Trade.—Port Elizabeth has a large import trade, chiefly in textiles, machinery, hardware, apparel and provisions, supplying to a considerable extent the markets of Kimberley, Rhodesia, the Orange Free State and the Transvaal. The exports are mainly the products of the eastern part of the Cape province, the most important being ostrich feathers, wool and mohair. Skins, hides and maize are also exported. In 1855 the value of the imports was £376,000; in 1883 £2,364,000; in 1898 £6,248,000; in 1903, £10,137,000. Depression in trade brought down the imports in 1904 to £6,855,000. In 1906 they were £6,564,000 and in 1907 £6,004,000. The export trade has been of slower but more steady growth. It was valued at £584,000 in 1855, at £2,341,000 in 1883, £2,103,000 in 1898, £2,010,000 in 1903. Indicative of the fact that the agricultural community was little affected by the trade depression are the export figures for 1904 and 1906, which were £2,044,000 and £2,627,000 respectively. In 1907 goods valued at £3,150,000 were exported.
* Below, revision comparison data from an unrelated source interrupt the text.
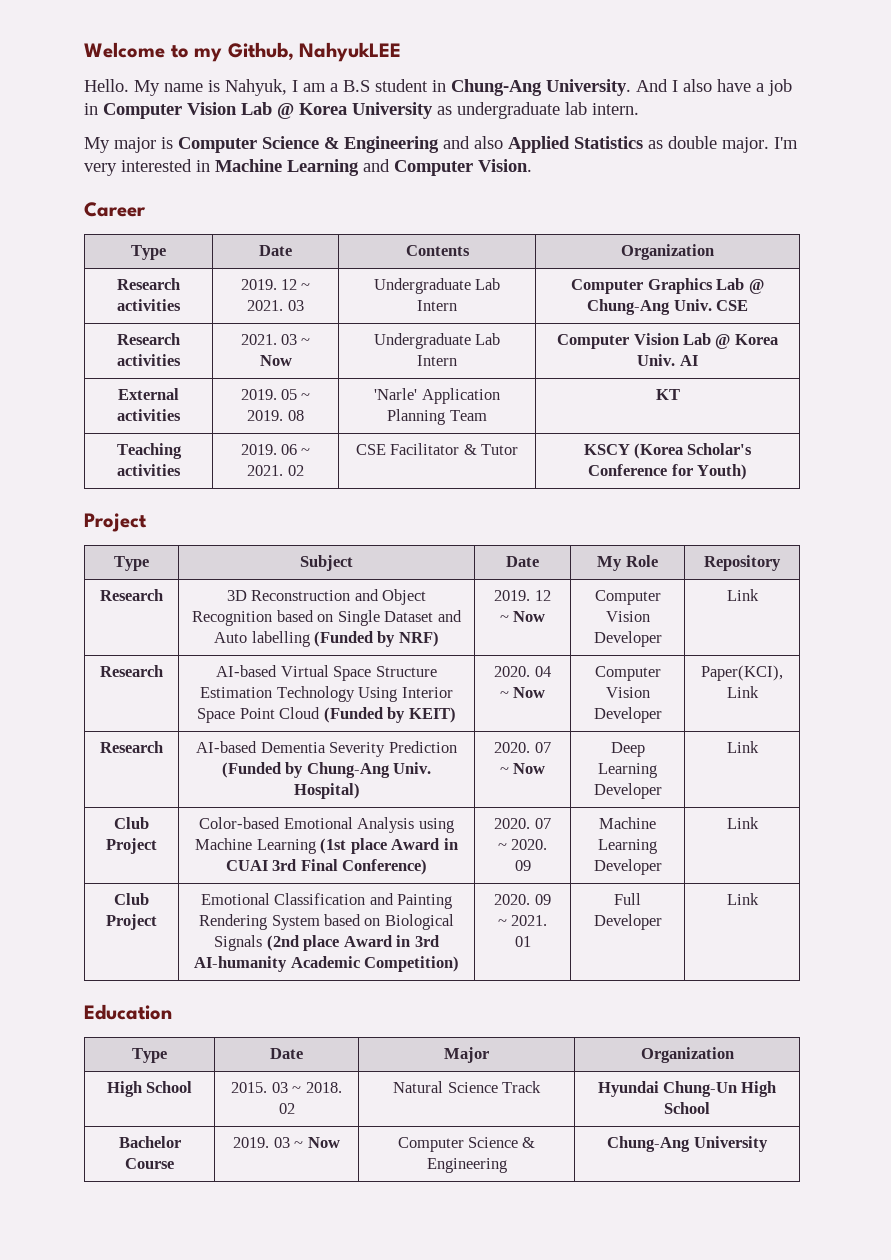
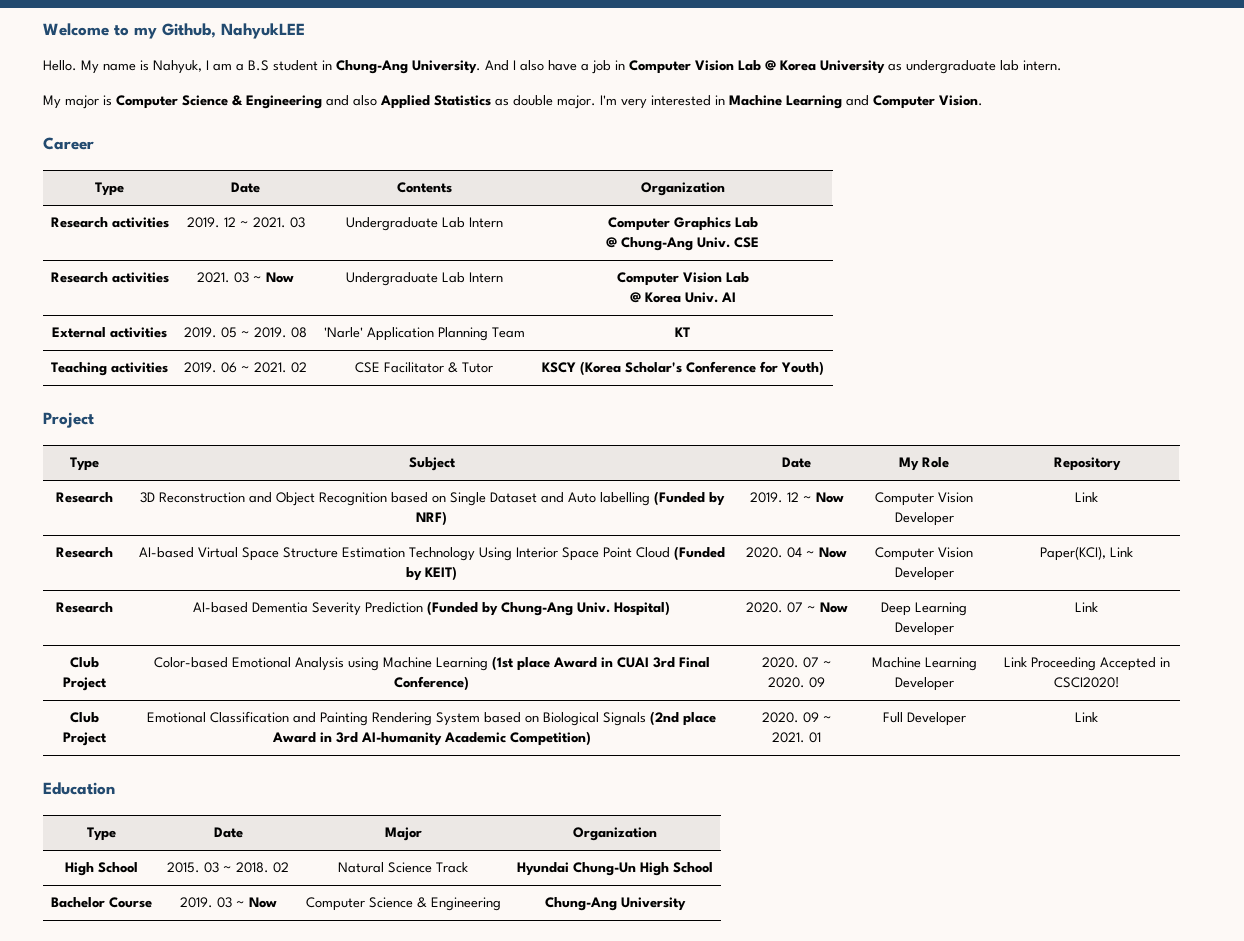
(745, 284) none -> (758, 222) //
(711, 339) none -> (749, 277) //
(759, 823) none -> [1030,657,1170,671] [1053,677,1120,688] Proceeding Accepted in CSCI2020!

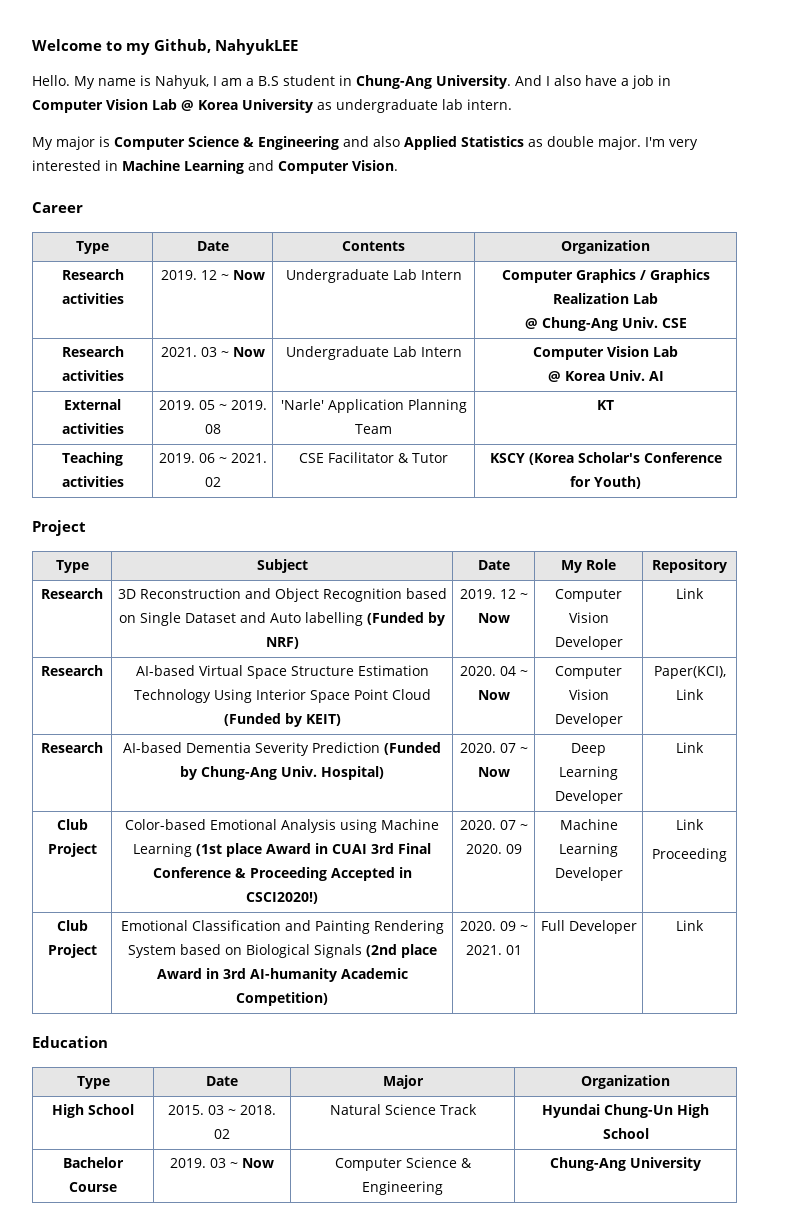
[252,217,305,228] 2021. 03 -> [232,270,265,280] Now
(731, 224) none -> [639,269,710,283] [553,293,629,304] / Graphics Realization
[394,676,469,691] Conference) -> [152,867,412,881] [246,892,318,904] Conference & Proceeding Accepted in CSCI2020!)
[1030,657,1170,671] [1053,677,1120,688] Proceeding Accepted in CSCI2020! -> [652,848,727,862] // Proceeding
Population.—The population within the municipal area was at the 1904 census 32,959; that within the district of Port Elizabeth 46,626, of whom 23,782 were whites. Many of the inhabitants are of German origin and the Deutsche Liedertafel is one of the most popular clubs in the town.
History.—Algoa Bay was discovered by Bartholomew Diaz in 1488, and was by him named Bahia da Roca, probably with reference to the rocky islet in the bay, on which he is stated to have erected a cross (St Croix Island). After the middle of the 16th century the bay was called by the Portuguese Bahia da Lagoa, whence its modern designation. In 1754 the Dutch settlements at the Cape were extended eastwards as far as Algoa Bay. The convenience of reaching the eastern district by boat was then recognized and advantage taken of the roadstead sheltered by Cape Recife. In 1799, during the first occupation of Cape Colony by the British, Colonel (afterwards General Sir John) Vandeleur, to guard the road stead, built a small fort on the hill west of the Baaken’s River. It was named Fort Frederick in honour of the then duke of York, and is still preserved. A few houses grew up round the fort, and in 1820 besides the military there was a civilian population at Fort Frederick of about 35 persons. In April of that year arrived in the bay the first of some 4000 British immigrants, who settled in the eastern district of the colony (See Cape Colony: History). Under the supervision of Sir Rufane Donkin, acting governor of the Cape, a town was laid out at the base of the hills. In 1836 it was made a free warehousing port, and in 1837 the capital of a small adjacent district. To overcome the difficulty of landing from the roadstead a breakwater was built at the mouth of the Baakens River in 1856, but it had to be removed in 1869, as it caused a serious accumulation of sand. The prosperity which followed the construction of railways to the interior earned for the port the designation of “the Liverpool of South Africa.” Railway work was begun in 1873 and Port Elizabeth is now in direct communication with all other parts of South Africa. At the same period (1873) the building of the existing jetties was undertaken. Port Elizabeth has possessed municipal government since 1836. Its predominant British character is shown by the fact that not until 1909 was the foundation stone laid of the first Dutch Reformed Church in the town.